Back in December of 2021, I got enthusiastic about Wordle, a game of guessing a word. In a bit more detail, it is a game where you have 6 attemps to guess a 5-letter target word. What got me hooked into the game is probability. I wanted to find answer to probability questions, such as “what would be the probability of guessing a word from the 1st attempt?”.

To answer the question above, we first need to get as many 5-letter words as possible. In other words, we need to build a population of 5-letter words to be able to calculate precise probabilities of word occurrences, whether complete (guessing entire target word) or partial (guessing one or more character of a target word). While it may be difficult to get a complete data set of all 5-letter words in English, we can use some approximate datasets, such as the one with 5757 5-letter words from the Stanford GraphBase.

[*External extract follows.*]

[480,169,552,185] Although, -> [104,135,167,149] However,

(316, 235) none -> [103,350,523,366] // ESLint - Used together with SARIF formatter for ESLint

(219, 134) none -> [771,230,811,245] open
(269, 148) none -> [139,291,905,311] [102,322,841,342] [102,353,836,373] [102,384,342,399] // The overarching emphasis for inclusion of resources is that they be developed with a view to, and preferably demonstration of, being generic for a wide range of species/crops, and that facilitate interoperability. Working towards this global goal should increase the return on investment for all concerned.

Probability of guessing a target word on the 1st try is 1 / (number of all 5-letter words). Evidently, it is a very low probability of success. What we can look for instead is good starting word(s). Those are the words that will maximise our chance of guessing a target word in 6 (or hopefully fewer) attempts.

## Good starter words

We can use the following logic to derive a good starter word:

1. Calculate frequency of all letters (i.e., number of unique occurrences in words; do not double count). Sum all frequency counts.
# Given a list of words,
"aaa"
"abb"
"abc"
"cba"

# we get the corresponding dictionary of frequencies:
{
"a": 4,  # 'a' occurs in 4 words, and so on.
"b": 3,
"c": 2,
}
# and sum of all frequencies is:
total = 4 + 3 + 2 = 9

1. Calculate weighted letter “coverage”, which shows the weighted percentage of letters (from alphabet of all words) covered by a word. The idea here is that we want to cover as many unique letters as possible for maximum diversity. The diversity helps us maximize likelihood of hitting at least one letter. We want a good starting word, not the “one-and-done” kind.
"aaa"
# ==> take unique letter 'a'
# ==> freq['a'] / n
# ==> 4/9 = 44%
# Coverage: 44%

"abb"
# ==> take unique letters 'a', 'b'
# ==> (freq['a'] / n) + (freq['b'] / n)
# ==> (4/9) + (3/9) = 77%
# Coverage: 77%

"abc"
# ==> take unique letters 'a', 'b', 'c'
# ==> (freq['a'] / n) + ... + (freq['c'] / n)
# ==> (4/9) + (3/9) + (2/9) = 100%
# Coverage: 100%

"cba"
# ==> take unique letters 'a', 'b', 'c'
# ==> (freq['c'] / n) + ... + (freq['a'] / n)
# ==> (4/9) + (3/9) + (2/9) = 100%
# Coverage: 100%

1. Sort by coverage in descending order.
2. Drink some coffee and enjoy a chocolatine.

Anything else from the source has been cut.